### Records shown ###

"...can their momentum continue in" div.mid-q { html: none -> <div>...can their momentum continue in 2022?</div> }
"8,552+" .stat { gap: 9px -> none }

###
### Records shown ###

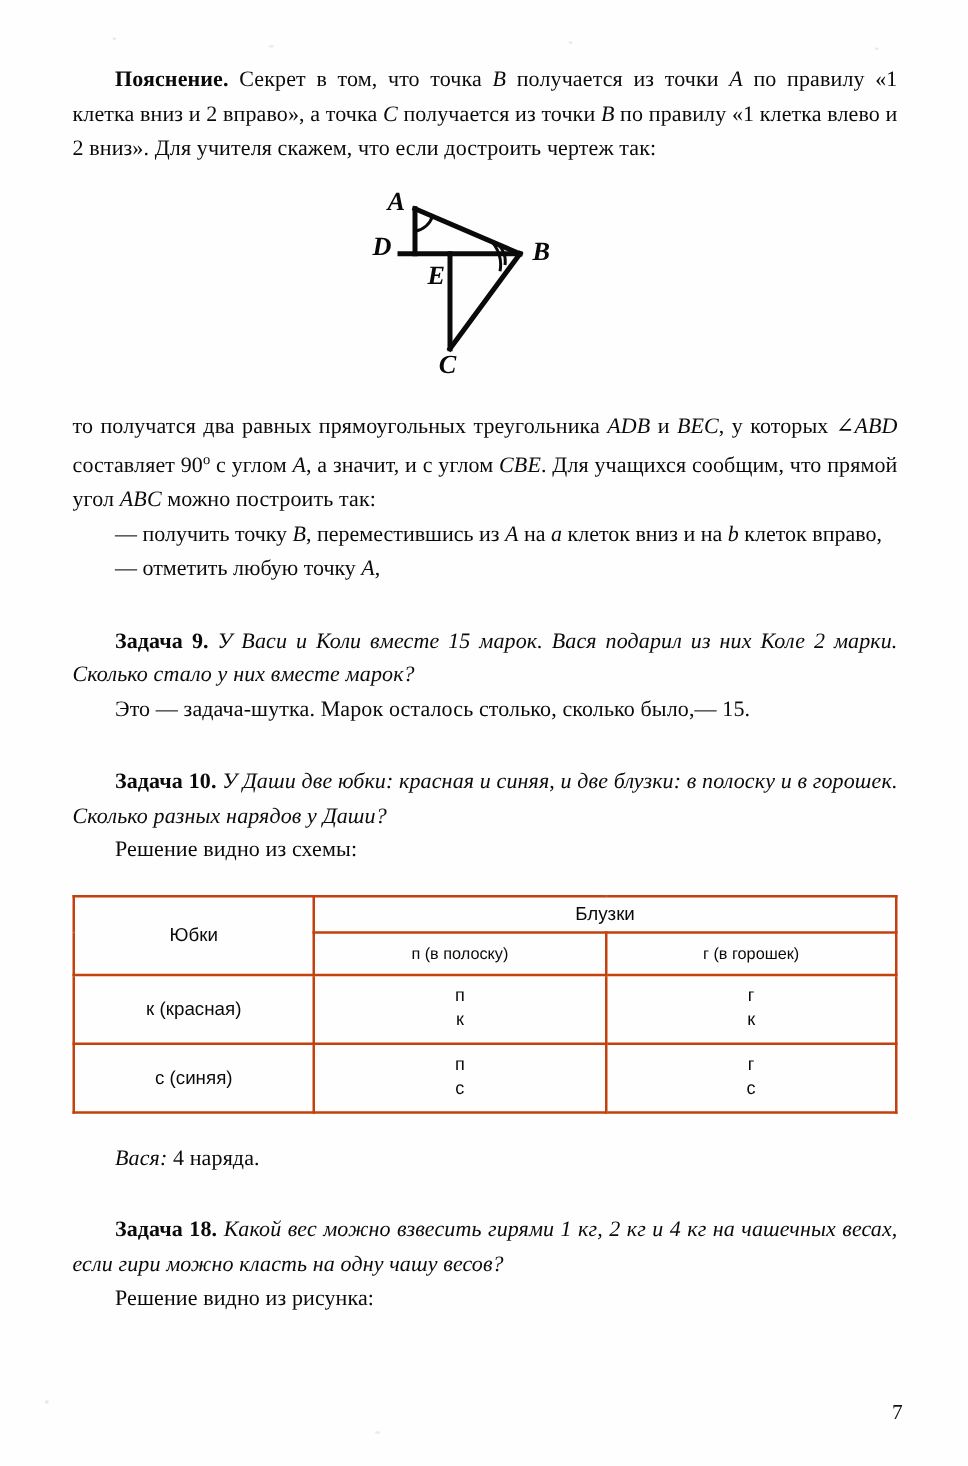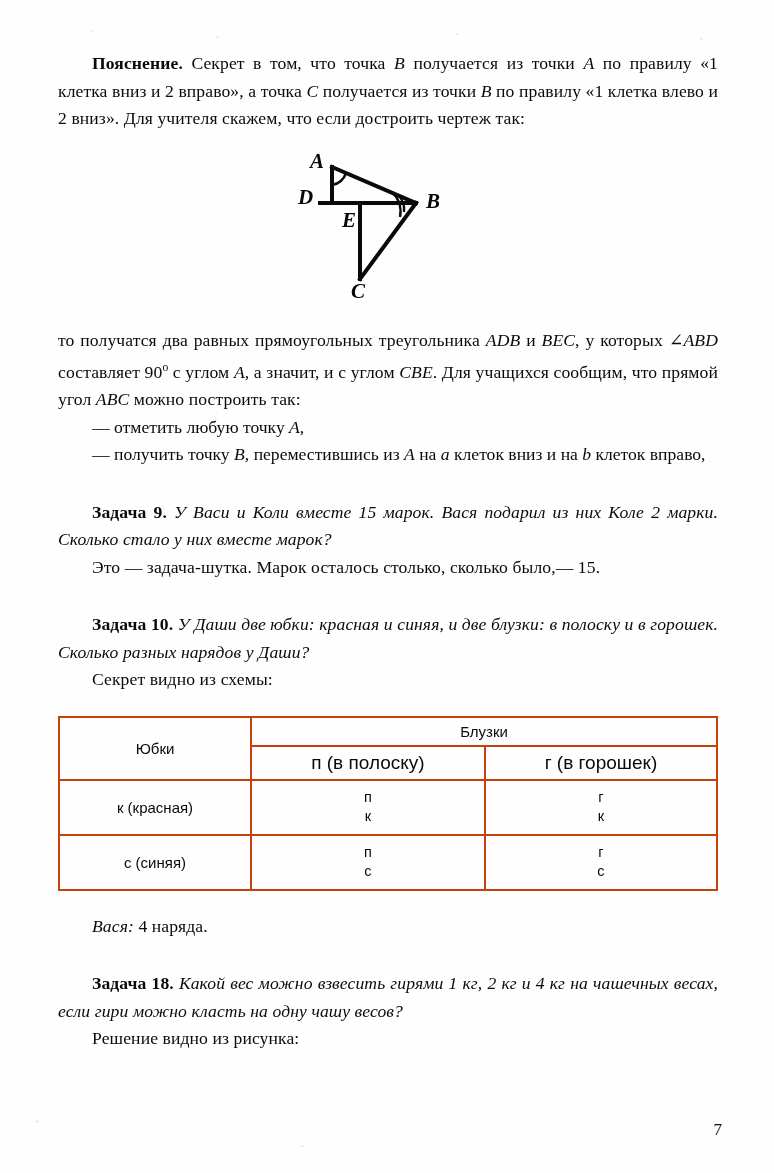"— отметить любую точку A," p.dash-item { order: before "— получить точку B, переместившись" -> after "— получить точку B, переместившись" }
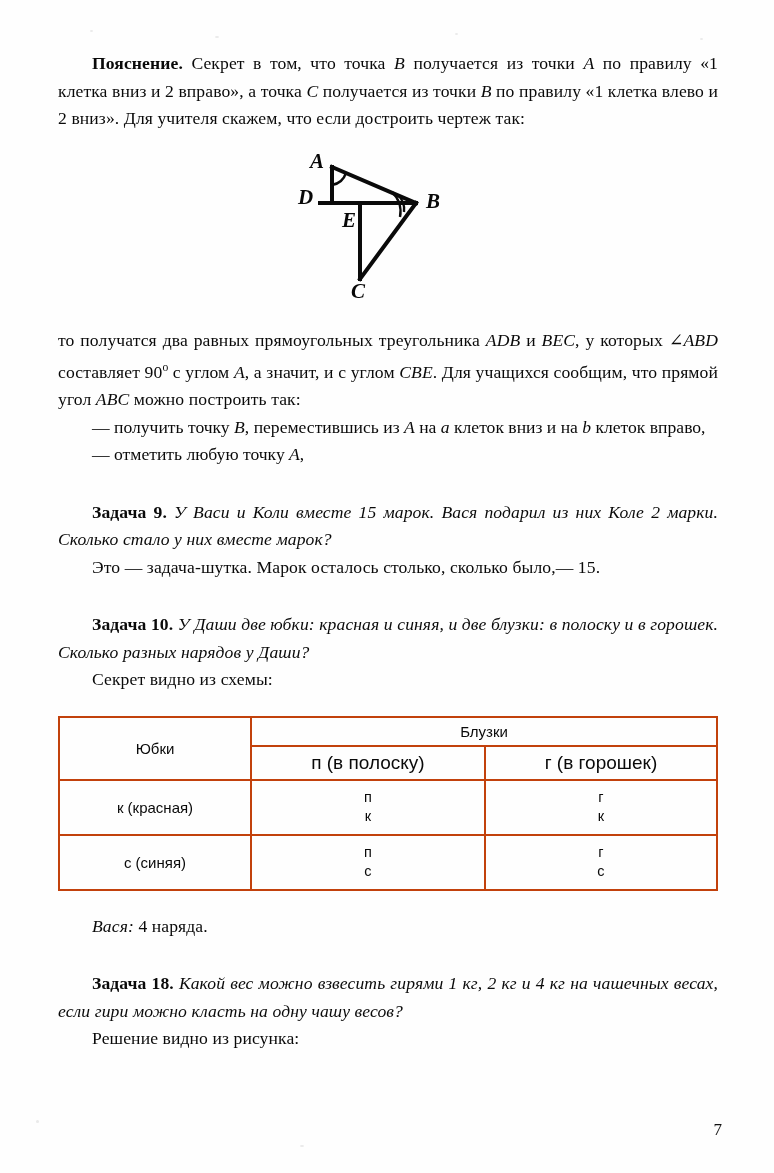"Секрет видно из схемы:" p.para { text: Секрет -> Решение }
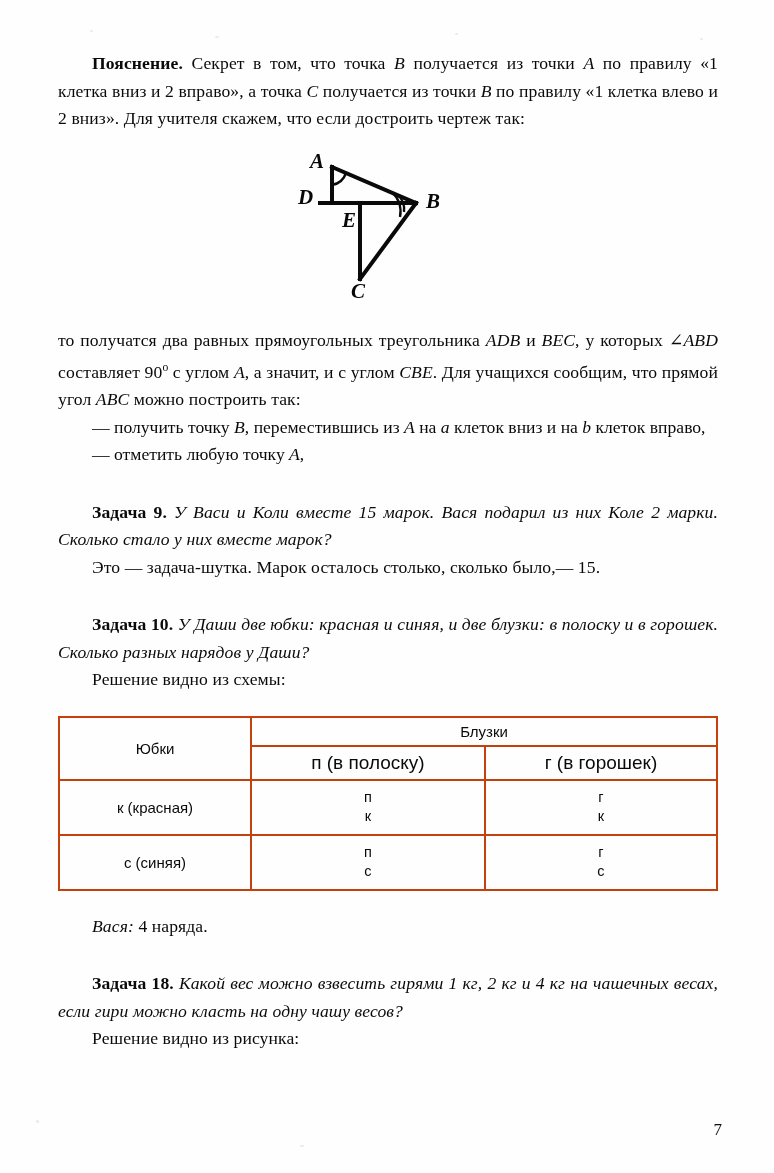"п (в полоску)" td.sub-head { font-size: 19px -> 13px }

###
### Records shown ###

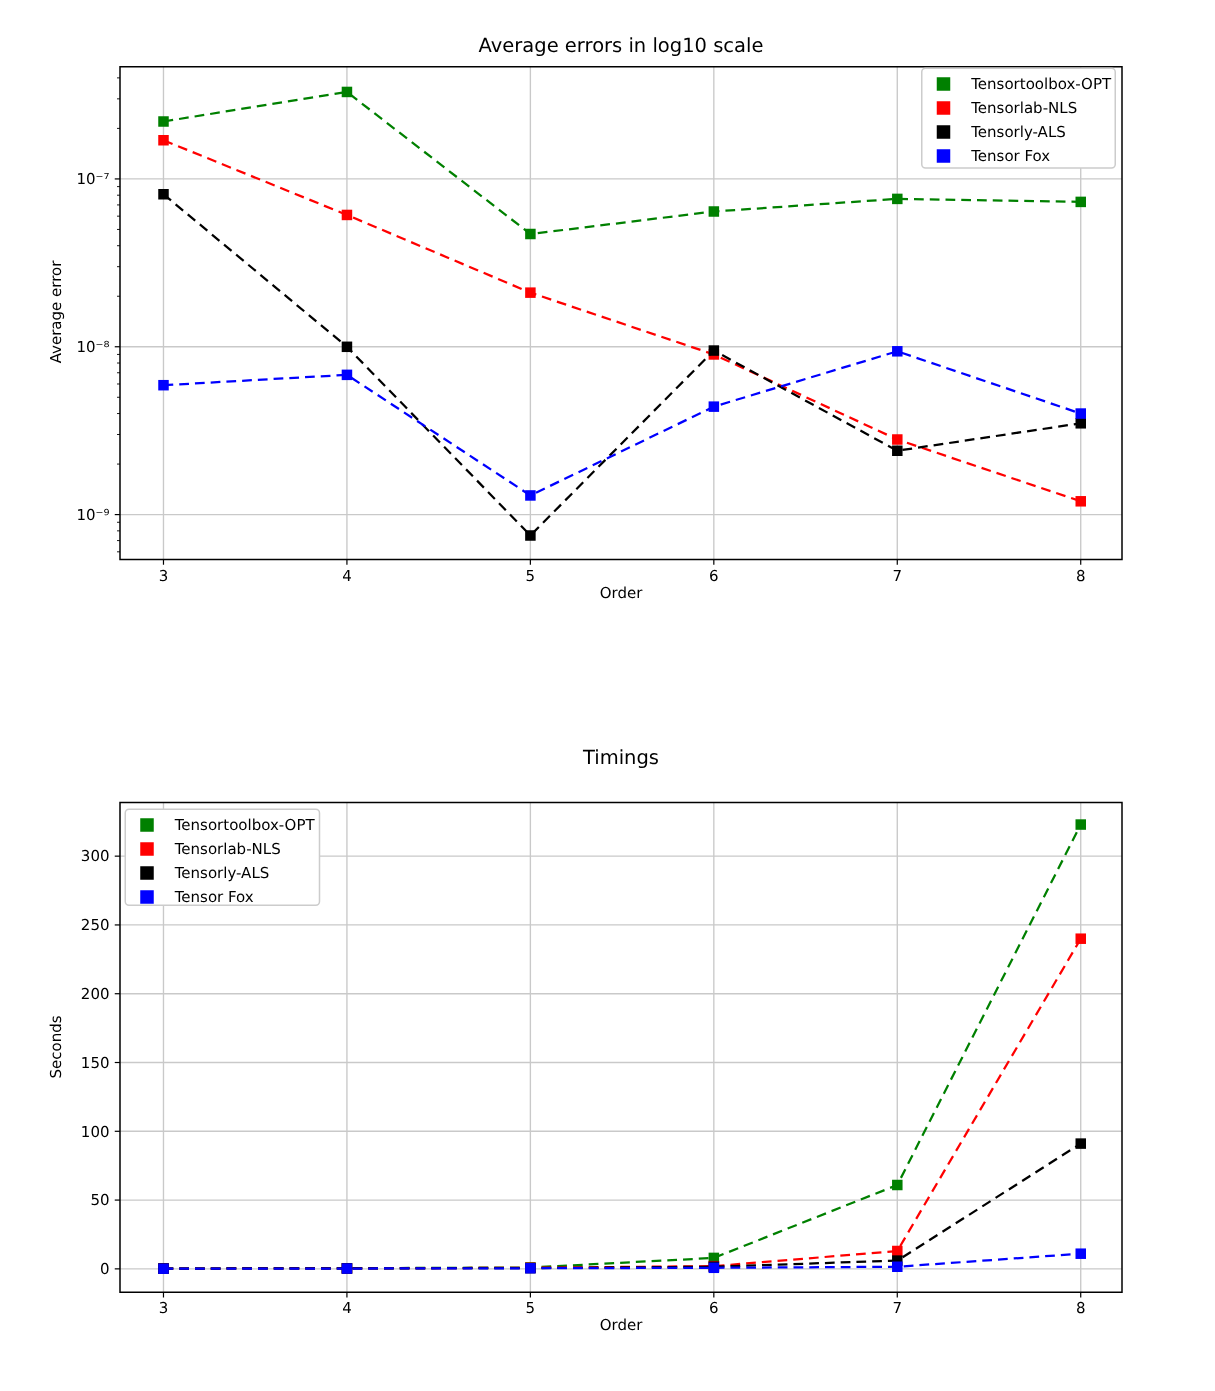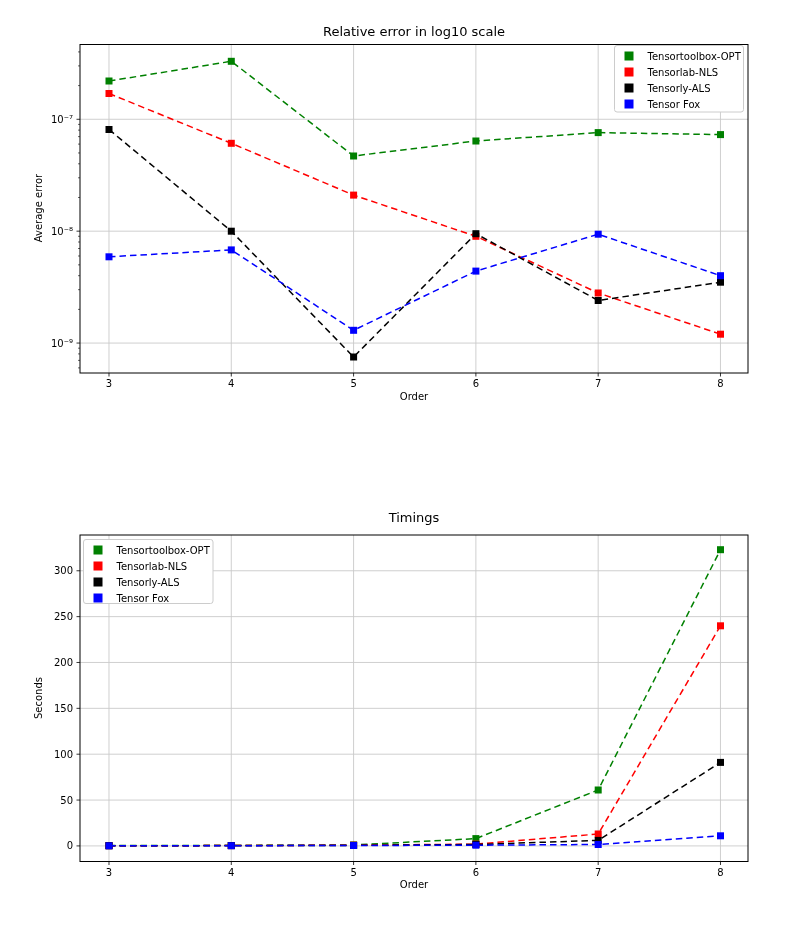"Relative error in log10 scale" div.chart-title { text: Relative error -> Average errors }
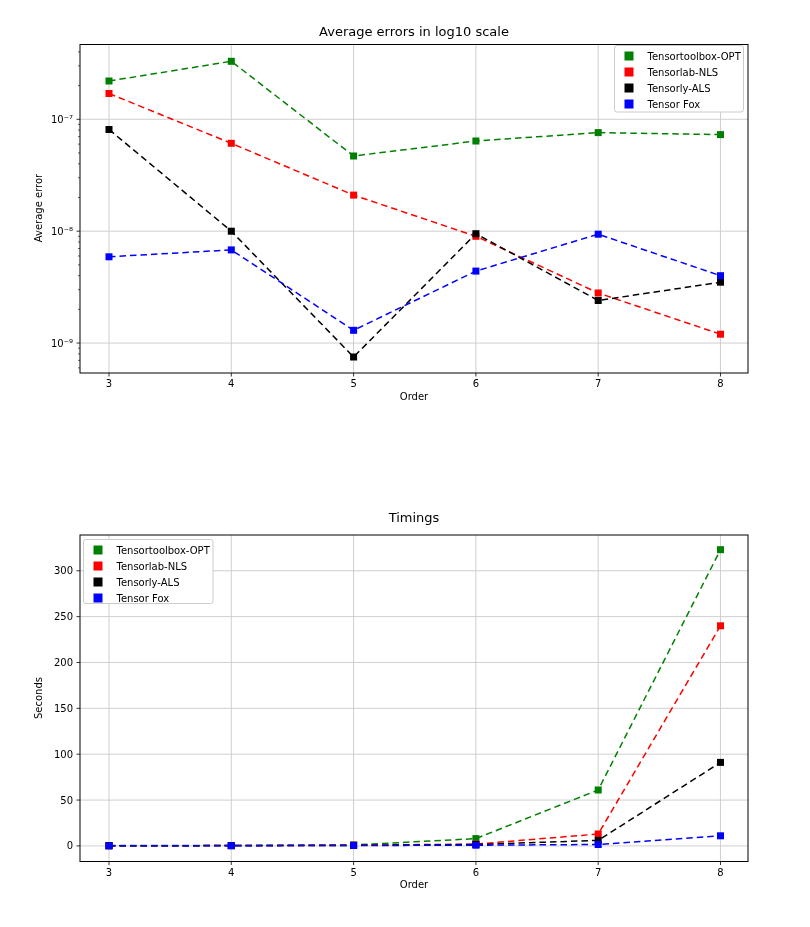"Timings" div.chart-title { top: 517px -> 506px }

###

Activity:
Could you repeat, exactly, only the lines above starting at the one that has "отметить любую точку" and stopping after the one that has "font-size: 19px ->", without the pictures?

Solution to the exercise:
"— отметить любую точку A," p.dash-item { order: before "— получить точку B, переместившись" -> after "— получить точку B, переместившись" }
"Секрет видно из схемы:" p.para { text: Секрет -> Решение }
"п (в полоску)" td.sub-head { font-size: 19px -> 13px }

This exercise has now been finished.